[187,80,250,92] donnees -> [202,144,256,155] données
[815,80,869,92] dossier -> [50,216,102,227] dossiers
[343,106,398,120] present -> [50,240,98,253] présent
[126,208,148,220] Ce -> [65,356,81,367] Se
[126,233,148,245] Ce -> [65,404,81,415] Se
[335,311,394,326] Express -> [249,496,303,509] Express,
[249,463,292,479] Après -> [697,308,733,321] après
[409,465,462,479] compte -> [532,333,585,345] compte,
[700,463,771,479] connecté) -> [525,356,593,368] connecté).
******************************
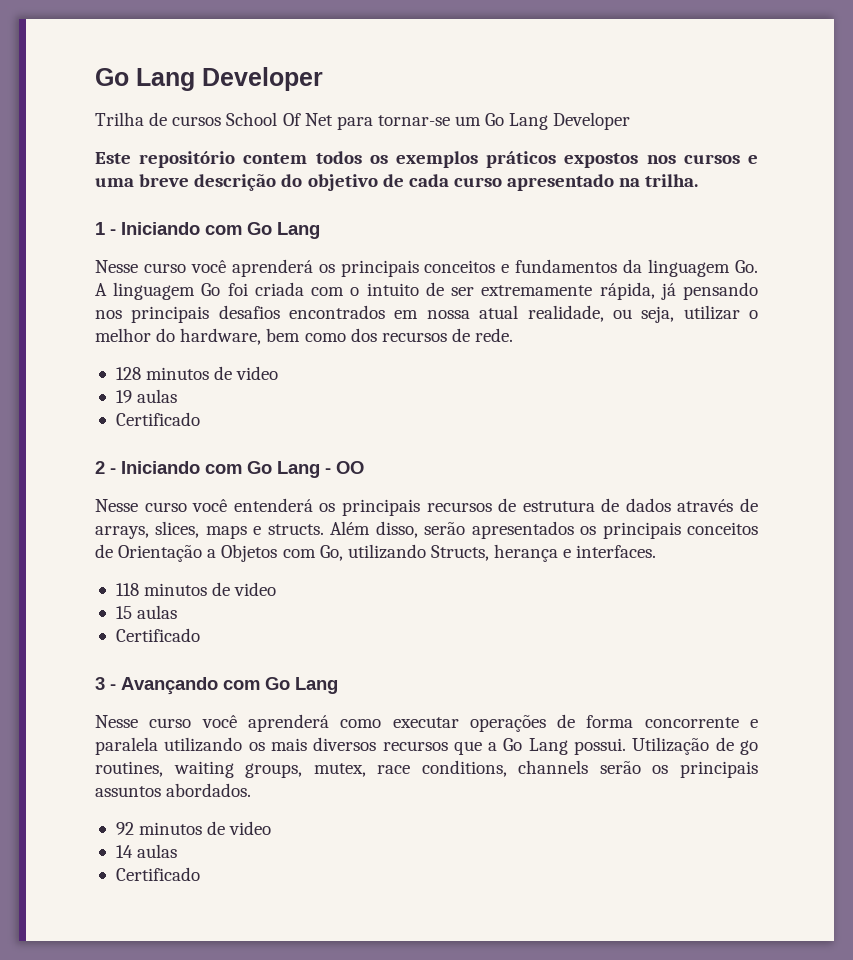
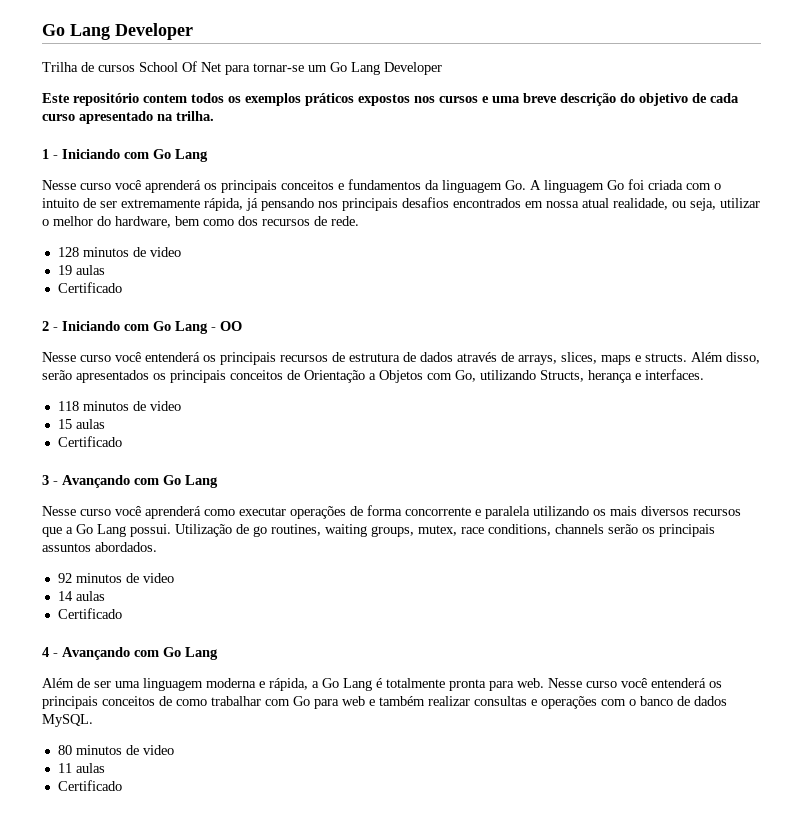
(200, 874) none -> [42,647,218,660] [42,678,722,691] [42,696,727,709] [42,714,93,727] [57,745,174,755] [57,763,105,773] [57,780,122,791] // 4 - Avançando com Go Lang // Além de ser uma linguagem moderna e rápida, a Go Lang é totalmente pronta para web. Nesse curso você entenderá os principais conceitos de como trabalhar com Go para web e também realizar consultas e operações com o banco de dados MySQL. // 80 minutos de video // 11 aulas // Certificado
******************************
Directions: There is a line with "[187,80,250,92] donnees ->" and a line with "[700,463,771,479] connecté) ->" above. Copy exactly those two lines and all lines between them, with nothing else.

Task response:
[187,80,250,92] donnees -> [202,144,256,155] données
[815,80,869,92] dossier -> [50,216,102,227] dossiers
[343,106,398,120] present -> [50,240,98,253] présent
[126,208,148,220] Ce -> [65,356,81,367] Se
[126,233,148,245] Ce -> [65,404,81,415] Se
[335,311,394,326] Express -> [249,496,303,509] Express,
[249,463,292,479] Après -> [697,308,733,321] après
[409,465,462,479] compte -> [532,333,585,345] compte,
[700,463,771,479] connecté) -> [525,356,593,368] connecté).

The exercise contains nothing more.